* [Working data]
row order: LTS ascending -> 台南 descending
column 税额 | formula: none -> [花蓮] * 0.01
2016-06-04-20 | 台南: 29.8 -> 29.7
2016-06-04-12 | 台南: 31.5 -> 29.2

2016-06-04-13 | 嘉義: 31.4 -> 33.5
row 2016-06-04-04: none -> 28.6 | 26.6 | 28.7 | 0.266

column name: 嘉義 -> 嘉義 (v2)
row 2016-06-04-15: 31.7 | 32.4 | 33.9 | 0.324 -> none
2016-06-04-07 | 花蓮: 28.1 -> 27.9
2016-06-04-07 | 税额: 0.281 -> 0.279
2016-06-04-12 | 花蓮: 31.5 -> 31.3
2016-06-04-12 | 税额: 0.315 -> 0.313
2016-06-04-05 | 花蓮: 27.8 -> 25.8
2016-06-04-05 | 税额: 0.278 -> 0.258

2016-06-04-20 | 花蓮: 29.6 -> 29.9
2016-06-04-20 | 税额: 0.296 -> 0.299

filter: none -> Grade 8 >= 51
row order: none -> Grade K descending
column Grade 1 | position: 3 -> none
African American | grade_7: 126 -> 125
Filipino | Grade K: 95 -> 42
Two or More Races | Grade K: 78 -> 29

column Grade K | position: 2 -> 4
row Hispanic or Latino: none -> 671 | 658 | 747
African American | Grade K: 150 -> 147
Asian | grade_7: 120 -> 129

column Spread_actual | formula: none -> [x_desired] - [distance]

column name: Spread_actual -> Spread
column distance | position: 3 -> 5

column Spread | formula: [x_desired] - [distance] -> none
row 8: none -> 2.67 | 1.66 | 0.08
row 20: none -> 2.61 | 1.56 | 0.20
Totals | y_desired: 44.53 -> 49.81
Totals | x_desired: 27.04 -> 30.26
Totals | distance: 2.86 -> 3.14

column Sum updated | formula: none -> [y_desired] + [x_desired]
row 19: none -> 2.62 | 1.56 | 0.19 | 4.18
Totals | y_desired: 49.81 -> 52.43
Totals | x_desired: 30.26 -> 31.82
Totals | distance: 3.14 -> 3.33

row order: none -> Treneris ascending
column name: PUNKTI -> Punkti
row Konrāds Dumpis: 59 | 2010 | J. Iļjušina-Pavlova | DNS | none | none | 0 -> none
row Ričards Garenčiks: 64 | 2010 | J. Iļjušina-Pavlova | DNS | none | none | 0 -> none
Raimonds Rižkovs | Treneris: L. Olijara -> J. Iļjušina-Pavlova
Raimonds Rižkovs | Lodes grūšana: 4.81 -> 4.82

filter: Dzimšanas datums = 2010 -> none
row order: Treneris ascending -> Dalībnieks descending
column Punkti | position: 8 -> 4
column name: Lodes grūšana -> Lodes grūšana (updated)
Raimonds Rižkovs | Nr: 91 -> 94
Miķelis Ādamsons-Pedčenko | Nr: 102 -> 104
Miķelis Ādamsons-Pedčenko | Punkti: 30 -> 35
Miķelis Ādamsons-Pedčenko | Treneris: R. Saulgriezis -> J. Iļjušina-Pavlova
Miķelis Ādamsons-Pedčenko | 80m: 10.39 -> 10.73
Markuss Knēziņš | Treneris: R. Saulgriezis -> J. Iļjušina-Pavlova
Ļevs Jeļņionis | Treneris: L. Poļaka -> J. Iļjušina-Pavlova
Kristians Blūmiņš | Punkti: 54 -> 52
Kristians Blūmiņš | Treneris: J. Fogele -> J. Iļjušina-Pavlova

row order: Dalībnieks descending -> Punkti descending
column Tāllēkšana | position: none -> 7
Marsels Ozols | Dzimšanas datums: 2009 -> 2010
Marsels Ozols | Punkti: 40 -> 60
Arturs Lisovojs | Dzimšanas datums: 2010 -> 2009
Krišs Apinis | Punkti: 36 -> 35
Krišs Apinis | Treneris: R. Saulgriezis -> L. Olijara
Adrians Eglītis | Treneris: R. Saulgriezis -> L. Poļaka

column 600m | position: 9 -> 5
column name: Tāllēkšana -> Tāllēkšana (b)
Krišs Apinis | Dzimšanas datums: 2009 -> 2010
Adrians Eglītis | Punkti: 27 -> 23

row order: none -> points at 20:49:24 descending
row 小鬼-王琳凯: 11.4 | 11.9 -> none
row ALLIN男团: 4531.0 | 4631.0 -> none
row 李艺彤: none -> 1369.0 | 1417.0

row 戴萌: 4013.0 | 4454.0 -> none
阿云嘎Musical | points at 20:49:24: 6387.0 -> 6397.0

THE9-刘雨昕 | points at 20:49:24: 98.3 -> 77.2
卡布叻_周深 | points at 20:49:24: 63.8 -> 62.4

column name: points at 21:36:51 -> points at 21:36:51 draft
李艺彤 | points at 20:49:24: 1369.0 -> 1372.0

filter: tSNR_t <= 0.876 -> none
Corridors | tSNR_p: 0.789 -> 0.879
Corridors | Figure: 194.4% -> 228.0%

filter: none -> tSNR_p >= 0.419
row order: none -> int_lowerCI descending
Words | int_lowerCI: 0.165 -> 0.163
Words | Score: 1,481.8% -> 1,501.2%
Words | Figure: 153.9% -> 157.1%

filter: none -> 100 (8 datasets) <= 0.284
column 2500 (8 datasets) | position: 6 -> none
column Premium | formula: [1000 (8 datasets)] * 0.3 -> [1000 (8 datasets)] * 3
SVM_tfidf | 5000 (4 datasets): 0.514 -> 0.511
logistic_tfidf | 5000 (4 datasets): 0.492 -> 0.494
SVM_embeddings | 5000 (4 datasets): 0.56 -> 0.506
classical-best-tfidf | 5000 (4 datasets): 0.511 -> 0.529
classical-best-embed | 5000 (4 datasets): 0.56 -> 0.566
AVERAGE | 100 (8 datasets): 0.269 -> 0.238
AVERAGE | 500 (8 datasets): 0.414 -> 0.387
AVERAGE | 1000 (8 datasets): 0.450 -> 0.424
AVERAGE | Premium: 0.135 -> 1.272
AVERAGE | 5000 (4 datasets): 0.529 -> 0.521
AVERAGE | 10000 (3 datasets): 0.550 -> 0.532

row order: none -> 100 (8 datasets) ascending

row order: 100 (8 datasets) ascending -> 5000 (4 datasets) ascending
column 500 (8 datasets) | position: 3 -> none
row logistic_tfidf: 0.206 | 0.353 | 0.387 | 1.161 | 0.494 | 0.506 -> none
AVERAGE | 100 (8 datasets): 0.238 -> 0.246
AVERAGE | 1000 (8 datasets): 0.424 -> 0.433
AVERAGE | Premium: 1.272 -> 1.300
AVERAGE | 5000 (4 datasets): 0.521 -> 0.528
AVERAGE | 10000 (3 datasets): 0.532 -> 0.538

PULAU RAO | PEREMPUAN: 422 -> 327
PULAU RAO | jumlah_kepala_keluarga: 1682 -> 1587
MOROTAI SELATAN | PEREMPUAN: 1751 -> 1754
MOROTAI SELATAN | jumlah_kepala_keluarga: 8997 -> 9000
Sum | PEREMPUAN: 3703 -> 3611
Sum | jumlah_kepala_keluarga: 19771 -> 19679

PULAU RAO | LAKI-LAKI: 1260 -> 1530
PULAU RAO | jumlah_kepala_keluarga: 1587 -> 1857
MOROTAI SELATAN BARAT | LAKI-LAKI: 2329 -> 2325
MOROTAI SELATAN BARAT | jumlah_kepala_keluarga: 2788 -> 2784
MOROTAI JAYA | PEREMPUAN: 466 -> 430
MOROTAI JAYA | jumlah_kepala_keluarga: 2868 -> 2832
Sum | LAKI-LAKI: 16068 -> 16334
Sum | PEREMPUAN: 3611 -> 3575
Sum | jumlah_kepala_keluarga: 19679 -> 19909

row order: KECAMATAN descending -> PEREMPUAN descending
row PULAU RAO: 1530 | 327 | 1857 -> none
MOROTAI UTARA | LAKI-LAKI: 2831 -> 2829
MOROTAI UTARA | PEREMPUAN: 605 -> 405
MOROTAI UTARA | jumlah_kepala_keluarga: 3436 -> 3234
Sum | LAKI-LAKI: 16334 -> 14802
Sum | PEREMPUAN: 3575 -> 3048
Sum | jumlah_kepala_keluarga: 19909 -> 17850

* [Exercise goal]
In how many lines of the data does the word "formula" appear? Respond with the number and nothing more.

* [Expected output]
5